Follow these detailed steps to ensure your Sweet Potato and Lentil Patties come out perfectly every time. The process is straightforward and rewarding.

  1. Cook the Sweet Potatoes: Preheat your oven to 400°F (200°C). Pierce the sweet potatoes several times with a fork to allow steam to escape. Place them on a baking sheet and bake for 45-60 minutes, or until they are very tender and easily pierced with a knife. Once cooked, let them cool slightly until you can handle them. Slice them open and scoop the soft flesh into a large mixing bowl, discarding the skins. Mash the sweet potato flesh thoroughly with a fork or a potato masher until smooth.
  2. Cook the Lentils: While the sweet potatoes are baking, place the dry lentils and the vegetable broth (or water) into a medium saucepan. Bring to a boil, then reduce the heat to a low simmer. Cover the saucepan and let the lentils cook for 20-25 minutes, or until they are tender but not mushy and have absorbed all the liquid. Drain any excess liquid if necessary and set aside.
  3. Sauté the Aromatics: Heat 1 tablespoon of olive oil in a small skillet or pan over medium heat. Add the finely chopped yellow onion and cook for 5-7 minutes, stirring occasionally, until it becomes soft and translucent. Add the minced garlic and cook for another minute until fragrant. Be careful not to burn the garlic. Remove from the heat.
  4. Combine the Patty Mixture: To the large bowl with the mashed sweet potato, add the cooked lentils, the sautéed onion and garlic mixture, the panko breadcrumbs, chopped fresh parsley or cilantro, ground cumin, smoked paprika, ground coriander, salt, and black pepper.
  5. Mix and Chill: Using a large spoon or your hands, mix all the ingredients together until they are thoroughly combined. The mixture should be firm enough to hold its shape. If it feels too wet or sticky, add a little more panko breadcrumbs, one tablespoon at a time, until it reaches the desired consistency. For the best results, cover the bowl and refrigerate the mixture for at least 30 minutes (or up to a few hours). This chilling step is crucial as it helps the patties firm up and makes them much easier to handle and shape, preventing them from falling apart during cooking.
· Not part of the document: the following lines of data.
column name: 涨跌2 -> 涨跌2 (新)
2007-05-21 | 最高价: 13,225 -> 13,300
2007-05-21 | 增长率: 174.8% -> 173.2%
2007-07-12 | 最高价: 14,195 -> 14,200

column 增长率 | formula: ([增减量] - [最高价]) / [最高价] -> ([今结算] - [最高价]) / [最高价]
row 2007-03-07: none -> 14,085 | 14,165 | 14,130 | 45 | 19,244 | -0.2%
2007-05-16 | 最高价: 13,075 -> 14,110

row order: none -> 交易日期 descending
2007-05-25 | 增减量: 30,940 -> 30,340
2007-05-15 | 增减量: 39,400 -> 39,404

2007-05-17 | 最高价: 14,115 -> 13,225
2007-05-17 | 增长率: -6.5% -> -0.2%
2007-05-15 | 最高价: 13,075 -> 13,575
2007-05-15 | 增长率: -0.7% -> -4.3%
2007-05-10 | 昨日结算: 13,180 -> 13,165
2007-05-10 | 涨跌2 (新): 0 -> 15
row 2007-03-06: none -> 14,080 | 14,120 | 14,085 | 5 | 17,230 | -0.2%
  6. Form the Patties: Once chilled, remove the mixture from the refrigerator. Take about ½ cup of the mixture and form it into a round patty, about 1 inch (2.5 cm) thick. Place the formed patty on a baking sheet lined with parchment paper. Repeat with the remaining mixture. This recipe should yield approximately 8-10 patties, depending on their size.
  7. Cook the Patties: You have a few options for cooking:
    • Pan-Frying (Recommended for a crispy crust): Heat 1-2 tablespoons of olive oil in a large, non-stick skillet over medium-high heat. Carefully place a few patties in the pan, ensuring not to overcrowd it. Cook for 4-5 minutes per side, until they are golden brown and have a delicious, crispy crust.
    • Baking: Preheat your oven to 400°F (200°C). Arrange the patties on a baking sheet lined with parchment paper. You can lightly brush or spray the tops with olive oil for extra crispiness. Bake for 20-25 minutes, flipping them carefully halfway through, until they are firm and golden on both sides.
    • Air Frying: Preheat your air fryer to 375°F (190°C). Place the patties in a single layer in the air fryer basket (you may need to work in batches). Cook for 12-15 minutes, flipping halfway through, until crispy and heated through.
  8. Serve and Enjoy: Once cooked, serve the patties immediately while they are warm and at their best.